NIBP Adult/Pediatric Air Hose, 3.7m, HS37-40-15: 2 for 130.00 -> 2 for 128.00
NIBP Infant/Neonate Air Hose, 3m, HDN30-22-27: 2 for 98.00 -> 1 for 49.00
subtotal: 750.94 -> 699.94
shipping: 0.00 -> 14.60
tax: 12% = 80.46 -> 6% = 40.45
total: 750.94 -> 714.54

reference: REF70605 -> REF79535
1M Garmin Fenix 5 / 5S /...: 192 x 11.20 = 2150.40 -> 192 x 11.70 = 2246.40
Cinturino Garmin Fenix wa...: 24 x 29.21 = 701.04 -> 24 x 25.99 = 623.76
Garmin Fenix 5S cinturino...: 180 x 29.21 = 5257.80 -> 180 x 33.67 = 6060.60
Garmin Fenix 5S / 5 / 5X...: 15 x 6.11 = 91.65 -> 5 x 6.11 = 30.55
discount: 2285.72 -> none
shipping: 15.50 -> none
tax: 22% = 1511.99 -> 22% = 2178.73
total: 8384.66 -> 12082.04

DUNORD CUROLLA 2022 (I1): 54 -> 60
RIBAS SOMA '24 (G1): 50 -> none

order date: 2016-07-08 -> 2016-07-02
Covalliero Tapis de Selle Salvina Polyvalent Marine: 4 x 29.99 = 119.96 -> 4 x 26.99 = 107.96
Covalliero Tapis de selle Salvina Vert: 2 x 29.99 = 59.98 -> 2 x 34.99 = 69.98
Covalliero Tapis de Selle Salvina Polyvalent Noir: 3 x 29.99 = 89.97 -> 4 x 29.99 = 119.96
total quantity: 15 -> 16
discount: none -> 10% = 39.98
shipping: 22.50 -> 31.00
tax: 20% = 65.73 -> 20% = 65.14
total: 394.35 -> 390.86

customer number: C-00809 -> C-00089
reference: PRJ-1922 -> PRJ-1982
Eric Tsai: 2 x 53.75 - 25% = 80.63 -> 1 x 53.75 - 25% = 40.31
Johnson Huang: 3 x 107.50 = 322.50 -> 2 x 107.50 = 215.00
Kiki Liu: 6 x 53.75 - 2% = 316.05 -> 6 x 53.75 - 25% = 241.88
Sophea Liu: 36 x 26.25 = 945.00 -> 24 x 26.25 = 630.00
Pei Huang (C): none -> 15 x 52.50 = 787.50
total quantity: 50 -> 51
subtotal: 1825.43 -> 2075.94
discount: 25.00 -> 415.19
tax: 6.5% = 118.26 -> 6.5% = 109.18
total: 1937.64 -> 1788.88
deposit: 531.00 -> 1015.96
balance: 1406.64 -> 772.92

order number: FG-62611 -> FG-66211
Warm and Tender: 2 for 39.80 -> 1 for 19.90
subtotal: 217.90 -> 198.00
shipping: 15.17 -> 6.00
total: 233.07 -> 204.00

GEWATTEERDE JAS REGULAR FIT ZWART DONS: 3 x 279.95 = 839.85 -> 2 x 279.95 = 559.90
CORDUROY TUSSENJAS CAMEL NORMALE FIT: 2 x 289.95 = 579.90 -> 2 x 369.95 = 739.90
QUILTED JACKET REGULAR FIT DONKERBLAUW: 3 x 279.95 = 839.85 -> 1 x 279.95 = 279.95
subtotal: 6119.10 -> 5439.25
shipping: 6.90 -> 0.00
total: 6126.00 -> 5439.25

************

◆ What is required
Output each line of the data exactly as it stands above.

◆ Exercise solution
NIBP Adult/Pediatric Air Hose, 3.7m, HS37-40-15: 2 for 130.00 -> 2 for 128.00
NIBP Infant/Neonate Air Hose, 3m, HDN30-22-27: 2 for 98.00 -> 1 for 49.00
subtotal: 750.94 -> 699.94
shipping: 0.00 -> 14.60
tax: 12% = 80.46 -> 6% = 40.45
total: 750.94 -> 714.54

reference: REF70605 -> REF79535
1M Garmin Fenix 5 / 5S /...: 192 x 11.20 = 2150.40 -> 192 x 11.70 = 2246.40
Cinturino Garmin Fenix wa...: 24 x 29.21 = 701.04 -> 24 x 25.99 = 623.76
Garmin Fenix 5S cinturino...: 180 x 29.21 = 5257.80 -> 180 x 33.67 = 6060.60
Garmin Fenix 5S / 5 / 5X...: 15 x 6.11 = 91.65 -> 5 x 6.11 = 30.55
discount: 2285.72 -> none
shipping: 15.50 -> none
tax: 22% = 1511.99 -> 22% = 2178.73
total: 8384.66 -> 12082.04

DUNORD CUROLLA 2022 (I1): 54 -> 60
RIBAS SOMA '24 (G1): 50 -> none

order date: 2016-07-08 -> 2016-07-02
Covalliero Tapis de Selle Salvina Polyvalent Marine: 4 x 29.99 = 119.96 -> 4 x 26.99 = 107.96
Covalliero Tapis de selle Salvina Vert: 2 x 29.99 = 59.98 -> 2 x 34.99 = 69.98
Covalliero Tapis de Selle Salvina Polyvalent Noir: 3 x 29.99 = 89.97 -> 4 x 29.99 = 119.96
total quantity: 15 -> 16
discount: none -> 10% = 39.98
shipping: 22.50 -> 31.00
tax: 20% = 65.73 -> 20% = 65.14
total: 394.35 -> 390.86

customer number: C-00809 -> C-00089
reference: PRJ-1922 -> PRJ-1982
Eric Tsai: 2 x 53.75 - 25% = 80.63 -> 1 x 53.75 - 25% = 40.31
Johnson Huang: 3 x 107.50 = 322.50 -> 2 x 107.50 = 215.00
Kiki Liu: 6 x 53.75 - 2% = 316.05 -> 6 x 53.75 - 25% = 241.88
Sophea Liu: 36 x 26.25 = 945.00 -> 24 x 26.25 = 630.00
Pei Huang (C): none -> 15 x 52.50 = 787.50
total quantity: 50 -> 51
subtotal: 1825.43 -> 2075.94
discount: 25.00 -> 415.19
tax: 6.5% = 118.26 -> 6.5% = 109.18
total: 1937.64 -> 1788.88
deposit: 531.00 -> 1015.96
balance: 1406.64 -> 772.92

order number: FG-62611 -> FG-66211
Warm and Tender: 2 for 39.80 -> 1 for 19.90
subtotal: 217.90 -> 198.00
shipping: 15.17 -> 6.00
total: 233.07 -> 204.00

GEWATTEERDE JAS REGULAR FIT ZWART DONS: 3 x 279.95 = 839.85 -> 2 x 279.95 = 559.90
CORDUROY TUSSENJAS CAMEL NORMALE FIT: 2 x 289.95 = 579.90 -> 2 x 369.95 = 739.90
QUILTED JACKET REGULAR FIT DONKERBLAUW: 3 x 279.95 = 839.85 -> 1 x 279.95 = 279.95
subtotal: 6119.10 -> 5439.25
shipping: 6.90 -> 0.00
total: 6126.00 -> 5439.25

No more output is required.